Brief:
Among the records that follow, find the line with "- 1. Project Setup (Week 1)" and the line with "18 utilizing modern scalable microfrontend architecture.". Set down those lines and all lines between them exactly, without adding anything.

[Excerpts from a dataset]
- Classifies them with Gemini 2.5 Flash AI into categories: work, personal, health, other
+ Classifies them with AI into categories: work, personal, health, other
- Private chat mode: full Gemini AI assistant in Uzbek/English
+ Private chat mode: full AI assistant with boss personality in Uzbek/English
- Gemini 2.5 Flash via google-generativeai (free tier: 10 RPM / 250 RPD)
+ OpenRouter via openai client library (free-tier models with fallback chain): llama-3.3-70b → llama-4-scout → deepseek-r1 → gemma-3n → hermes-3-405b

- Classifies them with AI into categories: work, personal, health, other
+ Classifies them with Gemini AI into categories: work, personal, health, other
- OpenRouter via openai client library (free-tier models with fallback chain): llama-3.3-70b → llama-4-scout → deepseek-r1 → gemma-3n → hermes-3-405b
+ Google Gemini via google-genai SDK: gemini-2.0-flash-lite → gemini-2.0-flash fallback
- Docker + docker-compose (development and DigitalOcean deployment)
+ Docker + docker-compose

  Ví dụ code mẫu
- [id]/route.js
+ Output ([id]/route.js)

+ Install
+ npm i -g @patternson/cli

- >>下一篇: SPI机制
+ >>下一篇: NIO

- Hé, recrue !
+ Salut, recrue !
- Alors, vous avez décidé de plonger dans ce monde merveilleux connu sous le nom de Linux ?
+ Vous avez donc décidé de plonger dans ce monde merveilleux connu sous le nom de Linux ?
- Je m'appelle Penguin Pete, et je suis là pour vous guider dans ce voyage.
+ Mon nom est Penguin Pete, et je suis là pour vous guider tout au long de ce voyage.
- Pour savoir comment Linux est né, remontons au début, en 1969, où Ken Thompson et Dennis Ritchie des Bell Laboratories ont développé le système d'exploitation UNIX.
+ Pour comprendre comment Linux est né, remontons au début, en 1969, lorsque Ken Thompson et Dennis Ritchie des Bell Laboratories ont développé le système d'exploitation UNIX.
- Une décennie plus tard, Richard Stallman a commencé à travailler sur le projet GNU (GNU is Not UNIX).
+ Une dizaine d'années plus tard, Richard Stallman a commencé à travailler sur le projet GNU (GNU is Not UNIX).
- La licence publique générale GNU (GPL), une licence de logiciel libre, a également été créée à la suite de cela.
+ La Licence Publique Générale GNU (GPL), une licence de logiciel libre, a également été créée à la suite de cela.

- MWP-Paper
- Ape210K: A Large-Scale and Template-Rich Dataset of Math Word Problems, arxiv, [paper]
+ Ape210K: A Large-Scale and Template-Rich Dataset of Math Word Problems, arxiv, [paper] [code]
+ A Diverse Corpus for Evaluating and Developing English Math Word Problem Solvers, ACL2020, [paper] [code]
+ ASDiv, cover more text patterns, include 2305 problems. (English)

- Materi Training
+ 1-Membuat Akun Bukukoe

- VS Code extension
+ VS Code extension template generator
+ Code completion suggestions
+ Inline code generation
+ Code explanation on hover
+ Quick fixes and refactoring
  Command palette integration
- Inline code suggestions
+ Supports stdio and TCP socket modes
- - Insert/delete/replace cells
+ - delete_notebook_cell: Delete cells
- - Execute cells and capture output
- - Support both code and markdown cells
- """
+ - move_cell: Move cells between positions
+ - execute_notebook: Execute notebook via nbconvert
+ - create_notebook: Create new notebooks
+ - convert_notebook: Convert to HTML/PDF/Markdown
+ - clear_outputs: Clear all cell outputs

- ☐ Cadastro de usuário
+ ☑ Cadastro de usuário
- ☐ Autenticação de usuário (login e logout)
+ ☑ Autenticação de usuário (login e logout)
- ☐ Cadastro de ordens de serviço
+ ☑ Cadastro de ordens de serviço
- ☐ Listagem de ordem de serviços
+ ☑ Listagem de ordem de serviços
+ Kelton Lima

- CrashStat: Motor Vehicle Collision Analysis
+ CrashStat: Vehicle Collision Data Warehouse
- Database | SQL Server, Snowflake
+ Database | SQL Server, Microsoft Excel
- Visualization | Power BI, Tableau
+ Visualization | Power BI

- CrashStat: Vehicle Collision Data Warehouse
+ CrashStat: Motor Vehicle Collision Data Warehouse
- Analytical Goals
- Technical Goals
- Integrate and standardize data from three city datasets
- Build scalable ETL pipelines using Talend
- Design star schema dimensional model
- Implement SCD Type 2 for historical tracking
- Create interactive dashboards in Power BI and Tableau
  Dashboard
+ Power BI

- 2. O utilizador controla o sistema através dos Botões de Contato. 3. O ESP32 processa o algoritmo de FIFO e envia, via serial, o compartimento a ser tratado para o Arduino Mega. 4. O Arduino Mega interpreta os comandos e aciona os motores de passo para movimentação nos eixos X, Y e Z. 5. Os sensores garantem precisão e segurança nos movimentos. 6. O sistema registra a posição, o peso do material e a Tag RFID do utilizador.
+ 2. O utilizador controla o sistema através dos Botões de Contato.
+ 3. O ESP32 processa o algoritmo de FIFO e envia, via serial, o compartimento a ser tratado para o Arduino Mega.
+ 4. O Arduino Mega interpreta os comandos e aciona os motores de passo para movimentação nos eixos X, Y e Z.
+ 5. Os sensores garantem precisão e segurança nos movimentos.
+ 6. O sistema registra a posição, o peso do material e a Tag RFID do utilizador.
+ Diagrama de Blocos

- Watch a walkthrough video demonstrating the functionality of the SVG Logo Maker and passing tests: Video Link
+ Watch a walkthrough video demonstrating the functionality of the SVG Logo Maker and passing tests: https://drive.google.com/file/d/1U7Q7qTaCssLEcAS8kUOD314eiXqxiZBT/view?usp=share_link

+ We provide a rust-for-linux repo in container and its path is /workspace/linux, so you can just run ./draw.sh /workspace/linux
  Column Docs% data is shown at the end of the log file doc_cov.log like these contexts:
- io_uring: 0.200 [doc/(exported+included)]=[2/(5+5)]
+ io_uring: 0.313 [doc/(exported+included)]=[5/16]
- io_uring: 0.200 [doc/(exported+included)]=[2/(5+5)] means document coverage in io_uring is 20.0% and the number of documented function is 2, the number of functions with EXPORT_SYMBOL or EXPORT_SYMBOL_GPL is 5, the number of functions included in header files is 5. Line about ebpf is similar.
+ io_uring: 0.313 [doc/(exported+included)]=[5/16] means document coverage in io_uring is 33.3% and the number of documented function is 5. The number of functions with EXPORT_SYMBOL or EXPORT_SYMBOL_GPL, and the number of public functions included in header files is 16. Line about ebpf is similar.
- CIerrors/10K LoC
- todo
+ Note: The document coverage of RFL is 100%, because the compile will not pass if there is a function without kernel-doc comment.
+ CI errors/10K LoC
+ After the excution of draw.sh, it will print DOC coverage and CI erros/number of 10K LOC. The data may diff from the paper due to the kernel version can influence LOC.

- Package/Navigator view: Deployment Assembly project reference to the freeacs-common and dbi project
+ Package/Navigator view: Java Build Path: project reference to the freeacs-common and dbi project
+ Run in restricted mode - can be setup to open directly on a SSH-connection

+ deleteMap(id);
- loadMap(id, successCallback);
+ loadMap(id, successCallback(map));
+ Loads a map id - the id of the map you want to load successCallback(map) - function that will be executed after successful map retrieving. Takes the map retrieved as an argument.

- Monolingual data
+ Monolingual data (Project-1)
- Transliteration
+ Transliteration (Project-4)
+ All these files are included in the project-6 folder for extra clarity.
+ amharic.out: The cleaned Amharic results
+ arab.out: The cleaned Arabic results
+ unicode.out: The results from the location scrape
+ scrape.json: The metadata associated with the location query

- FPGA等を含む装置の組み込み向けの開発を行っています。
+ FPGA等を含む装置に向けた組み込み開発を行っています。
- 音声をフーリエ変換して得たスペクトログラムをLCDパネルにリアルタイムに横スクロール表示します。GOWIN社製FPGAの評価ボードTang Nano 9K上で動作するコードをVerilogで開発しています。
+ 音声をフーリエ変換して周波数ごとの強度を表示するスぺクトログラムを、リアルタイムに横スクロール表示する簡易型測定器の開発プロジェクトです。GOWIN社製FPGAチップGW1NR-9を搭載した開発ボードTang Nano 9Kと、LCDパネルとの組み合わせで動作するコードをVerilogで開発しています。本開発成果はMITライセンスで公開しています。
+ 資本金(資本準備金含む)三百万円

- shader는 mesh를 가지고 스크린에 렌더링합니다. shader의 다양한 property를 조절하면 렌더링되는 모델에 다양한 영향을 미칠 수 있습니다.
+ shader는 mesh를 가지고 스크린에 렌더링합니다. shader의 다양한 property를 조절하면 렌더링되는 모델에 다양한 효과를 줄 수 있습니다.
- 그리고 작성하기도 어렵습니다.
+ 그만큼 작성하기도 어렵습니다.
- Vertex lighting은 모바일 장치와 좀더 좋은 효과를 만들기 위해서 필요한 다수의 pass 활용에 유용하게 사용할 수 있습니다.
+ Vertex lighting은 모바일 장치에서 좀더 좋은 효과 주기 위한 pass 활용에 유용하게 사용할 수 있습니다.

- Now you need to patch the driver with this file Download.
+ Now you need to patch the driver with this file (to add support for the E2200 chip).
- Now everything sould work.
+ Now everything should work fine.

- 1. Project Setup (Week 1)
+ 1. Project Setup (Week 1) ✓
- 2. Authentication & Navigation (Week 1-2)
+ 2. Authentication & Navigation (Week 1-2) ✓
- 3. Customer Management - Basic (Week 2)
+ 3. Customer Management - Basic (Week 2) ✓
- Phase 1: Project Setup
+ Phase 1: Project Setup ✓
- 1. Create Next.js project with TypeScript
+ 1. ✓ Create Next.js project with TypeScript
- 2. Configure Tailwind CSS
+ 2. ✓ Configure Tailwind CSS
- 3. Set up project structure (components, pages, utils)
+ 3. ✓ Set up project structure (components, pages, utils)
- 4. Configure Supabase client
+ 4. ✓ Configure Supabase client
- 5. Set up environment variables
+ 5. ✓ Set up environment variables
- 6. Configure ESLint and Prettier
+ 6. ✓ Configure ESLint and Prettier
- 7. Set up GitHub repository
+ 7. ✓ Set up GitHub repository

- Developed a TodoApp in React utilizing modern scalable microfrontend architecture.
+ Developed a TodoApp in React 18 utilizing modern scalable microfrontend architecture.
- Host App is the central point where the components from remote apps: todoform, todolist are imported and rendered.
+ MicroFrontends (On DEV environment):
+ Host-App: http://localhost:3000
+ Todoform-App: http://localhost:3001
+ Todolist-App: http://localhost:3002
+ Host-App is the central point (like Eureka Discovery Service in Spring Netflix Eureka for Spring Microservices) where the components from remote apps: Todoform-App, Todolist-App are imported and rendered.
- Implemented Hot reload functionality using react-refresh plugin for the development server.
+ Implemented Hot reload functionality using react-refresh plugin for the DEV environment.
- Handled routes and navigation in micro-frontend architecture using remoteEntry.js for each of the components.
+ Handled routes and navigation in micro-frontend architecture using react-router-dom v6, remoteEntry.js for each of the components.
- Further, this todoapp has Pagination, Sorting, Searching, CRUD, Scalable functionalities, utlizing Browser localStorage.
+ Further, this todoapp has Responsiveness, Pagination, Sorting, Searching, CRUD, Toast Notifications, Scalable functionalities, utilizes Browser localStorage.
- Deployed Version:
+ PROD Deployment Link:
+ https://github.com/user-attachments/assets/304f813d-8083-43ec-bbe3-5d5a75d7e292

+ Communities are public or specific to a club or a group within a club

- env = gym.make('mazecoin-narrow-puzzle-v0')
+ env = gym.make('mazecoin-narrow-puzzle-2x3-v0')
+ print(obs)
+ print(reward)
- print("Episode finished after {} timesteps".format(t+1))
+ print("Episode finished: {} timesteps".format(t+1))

Solution for this problem:
- 1. Project Setup (Week 1)
+ 1. Project Setup (Week 1) ✓
- 2. Authentication & Navigation (Week 1-2)
+ 2. Authentication & Navigation (Week 1-2) ✓
- 3. Customer Management - Basic (Week 2)
+ 3. Customer Management - Basic (Week 2) ✓
- Phase 1: Project Setup
+ Phase 1: Project Setup ✓
- 1. Create Next.js project with TypeScript
+ 1. ✓ Create Next.js project with TypeScript
- 2. Configure Tailwind CSS
+ 2. ✓ Configure Tailwind CSS
- 3. Set up project structure (components, pages, utils)
+ 3. ✓ Set up project structure (components, pages, utils)
- 4. Configure Supabase client
+ 4. ✓ Configure Supabase client
- 5. Set up environment variables
+ 5. ✓ Set up environment variables
- 6. Configure ESLint and Prettier
+ 6. ✓ Configure ESLint and Prettier
- 7. Set up GitHub repository
+ 7. ✓ Set up GitHub repository

- Developed a TodoApp in React utilizing modern scalable microfrontend architecture.
+ Developed a TodoApp in React 18 utilizing modern scalable microfrontend architecture.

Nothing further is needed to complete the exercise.